The film is outstanding as an action film, but I found it easy to understand why the US Navy would not participate. The scenes of diving subs were stock footage, there were not performed by the Navy for this film. The film is so good because of the primary actors already mentioned a script that was worked on by Quentin Tarantino, like the Star Trek banter, and The Silver Surfer debate, and also for a variety of faces that have become much better known since this film was made.
The variations of mutinies that played out against other famous actors on the sea as opposed to below it will come to mind, Anthony Hopkins in the days of sail, and Humphrey Bogart on WWII vintage ships. The stakes this time are much higher and the directions the mutinies take are far more troublesome.
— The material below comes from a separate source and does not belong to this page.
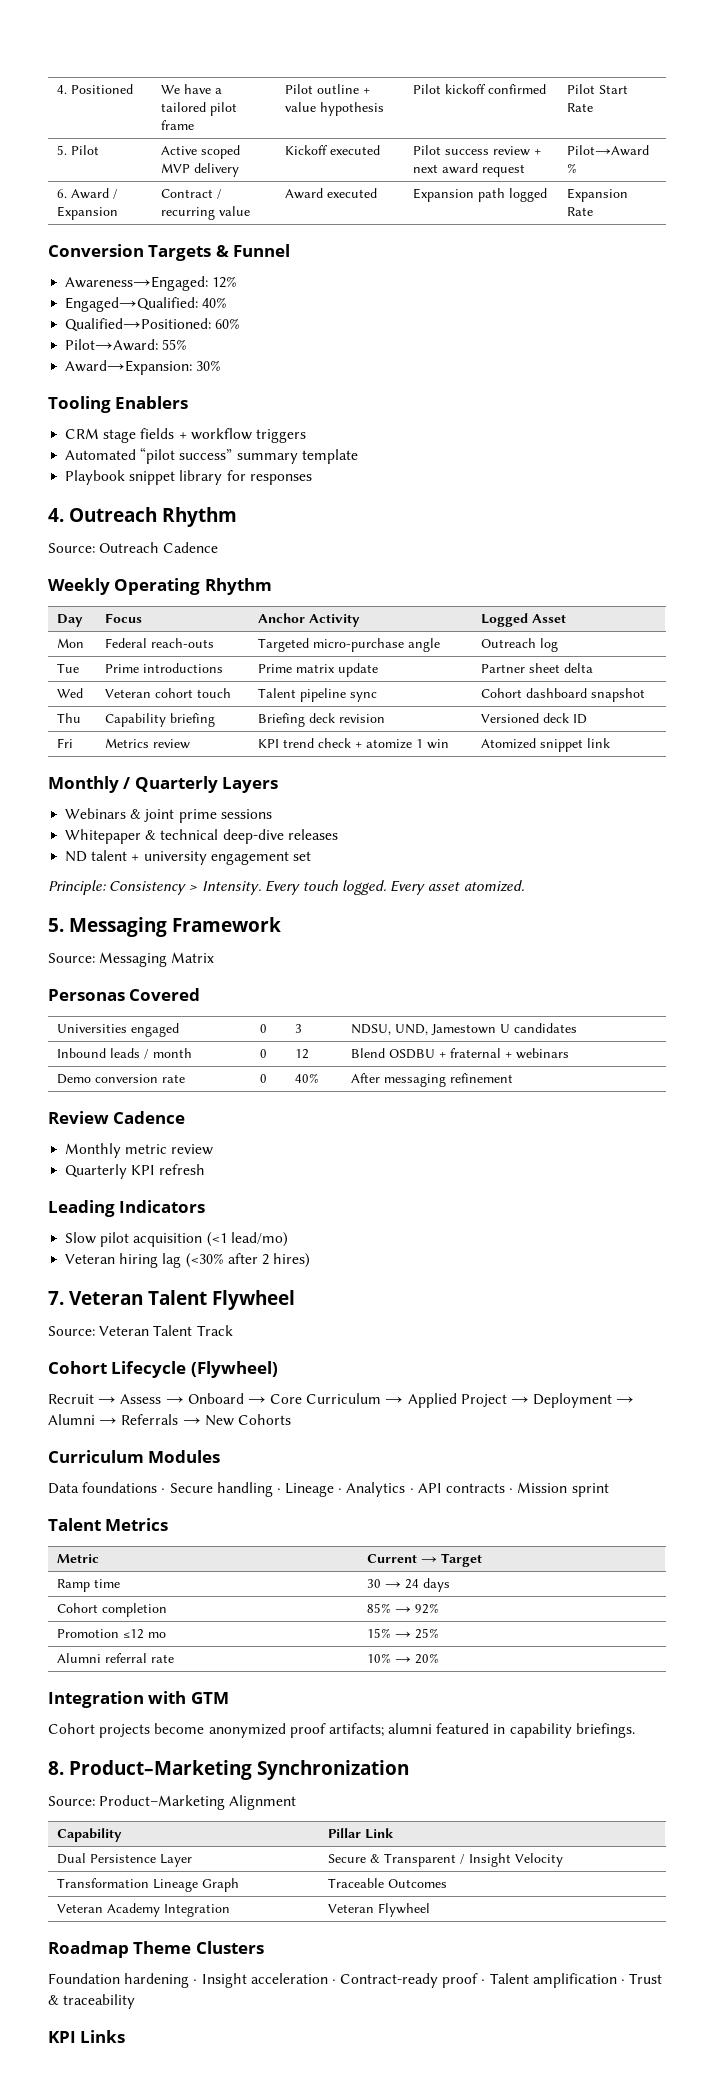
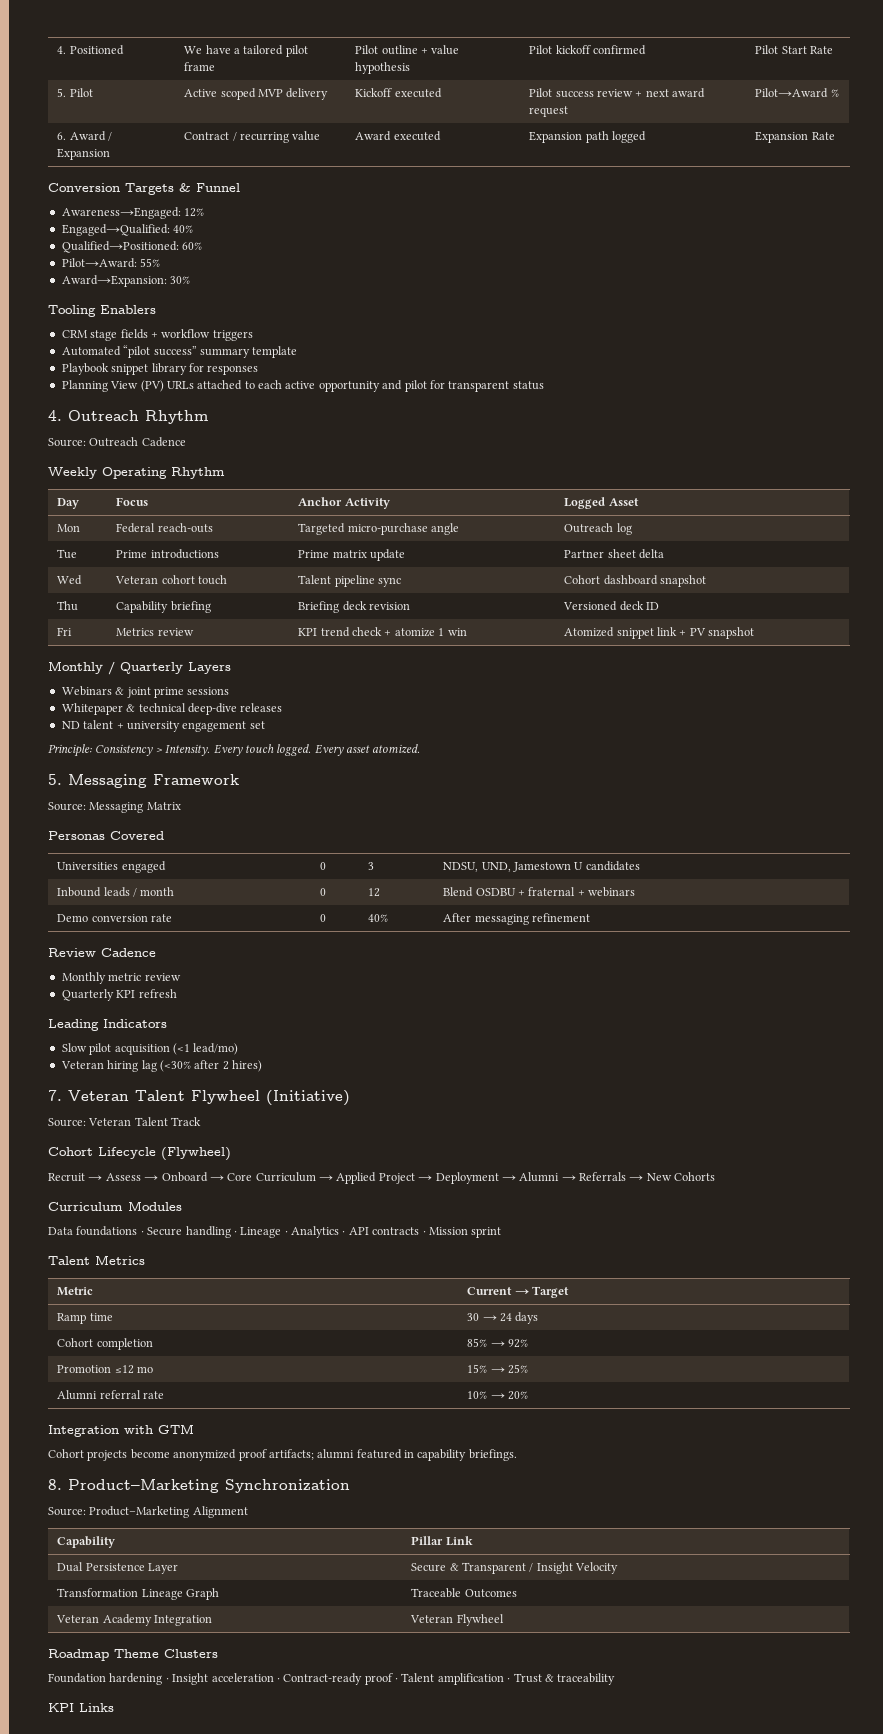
+ Planning View (PV) URLs attached to each active opportunity and pilot for transparent status
- Fri | Metrics review | KPI trend check + atomize 1 win | Atomized snippet link
+ Fri | Metrics review | KPI trend check + atomize 1 win | Atomized snippet link + PV snapshot
- 7. Veteran Talent Flywheel
+ 7. Veteran Talent Flywheel (Initiative)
Being faced with the order to actually launch a thermonuclear strike is a scenario that can easily justify a range of behaviors amongst the men involved, in this case on a submarine. And this is where the fifth star fell away for me. I certainly could understand the dynamic and the violation of a legal order that could cause the invocation of Naval Law. What I could not take seriously was the ease with which men who were serving with one another were willing to engage in deadly conduct against these same men, and to switch sides with such ease. If loyalty was so easily changed on a nuclear submarine, if so many top officers would violate Naval Law with such ease, I would guess horrific accidents would have occurred many years ago, and with disastrous results. The men that serve, and especially command, on submarines equipped with thermonuclear warheads are required to pass entirely different and additional levels of tests, that those who serve on submarines without such missiles.
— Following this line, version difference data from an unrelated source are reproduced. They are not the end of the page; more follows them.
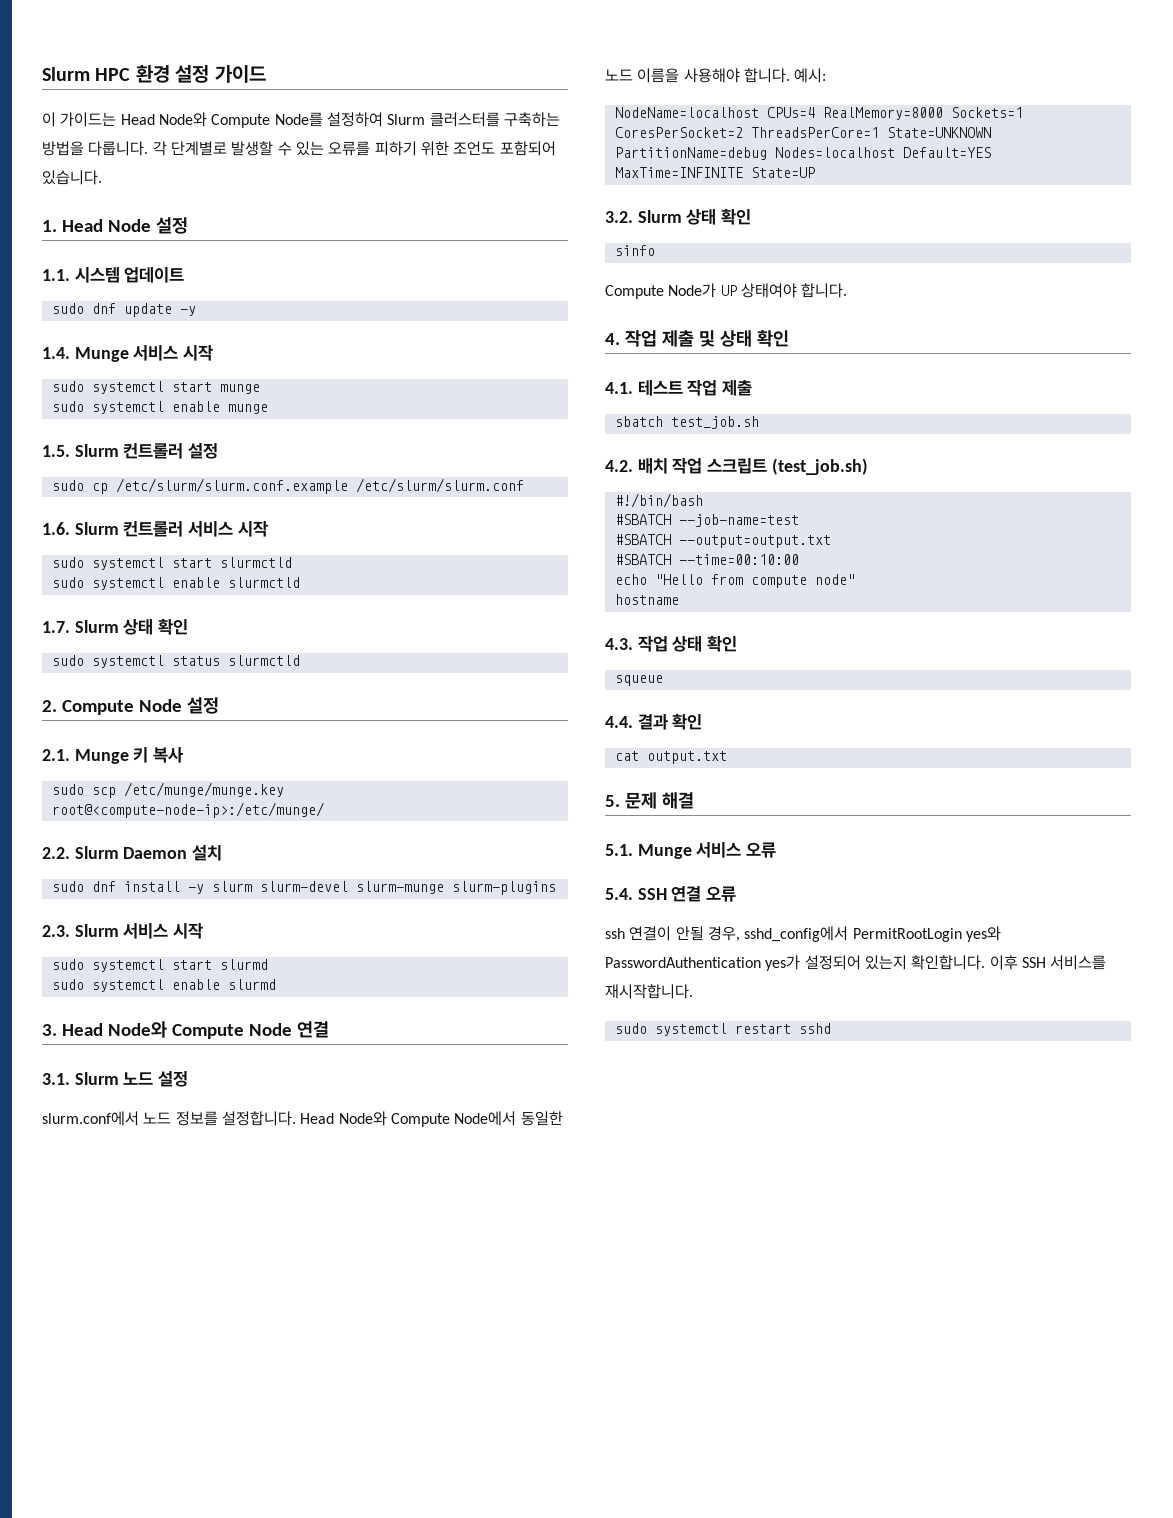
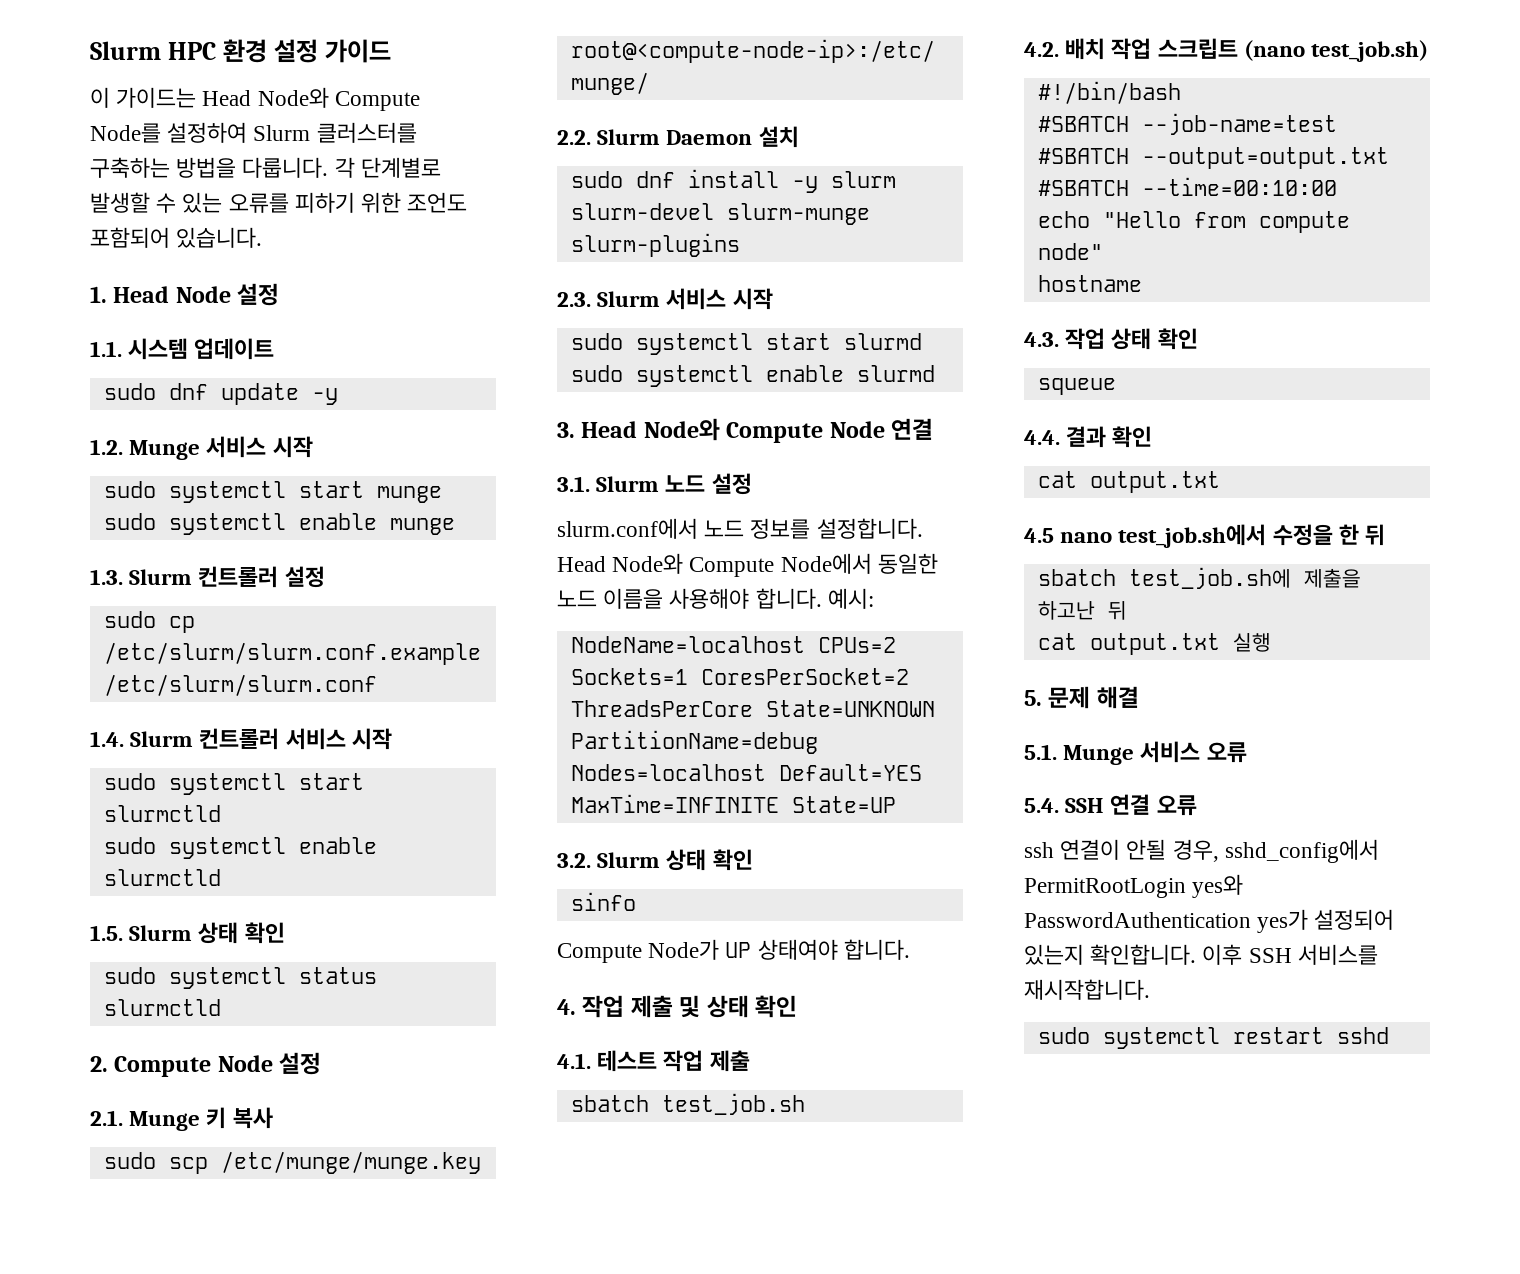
- 1.4. Munge 서비스 시작
+ 1.2. Munge 서비스 시작
- 1.5. Slurm 컨트롤러 설정
+ 1.3. Slurm 컨트롤러 설정
- 1.6. Slurm 컨트롤러 서비스 시작
+ 1.4. Slurm 컨트롤러 서비스 시작
- 1.7. Slurm 상태 확인
+ 1.5. Slurm 상태 확인
- NodeName=localhost CPUs=4 RealMemory=8000 Sockets=1 CoresPerSocket=2 ThreadsPerCore=1 State=UNKNOWN
+ NodeName=localhost CPUs=2 Sockets=1 CoresPerSocket=2 ThreadsPerCore State=UNKNOWN
- 4.2. 배치 작업 스크립트 (test_job.sh)
+ 4.2. 배치 작업 스크립트 (nano test_job.sh)
+ 4.5 nano test_job.sh에서 수정을 한 뒤
+ sbatch test_job.sh에 제출을 하고난 뒤
+ cat output.txt 실행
Sure this is only a film, so it should be viewed as entertainment. It also portrayed an event that could happen, events that have been nearly breached in our history, and it does so by portraying the officers and other men serving on this fictional boat in a very poor light. It is again completely understandable why the US Navy said no to the film. The whole film had an odd start and finish, when the reporter was reporting from a French Carrier and not a US one.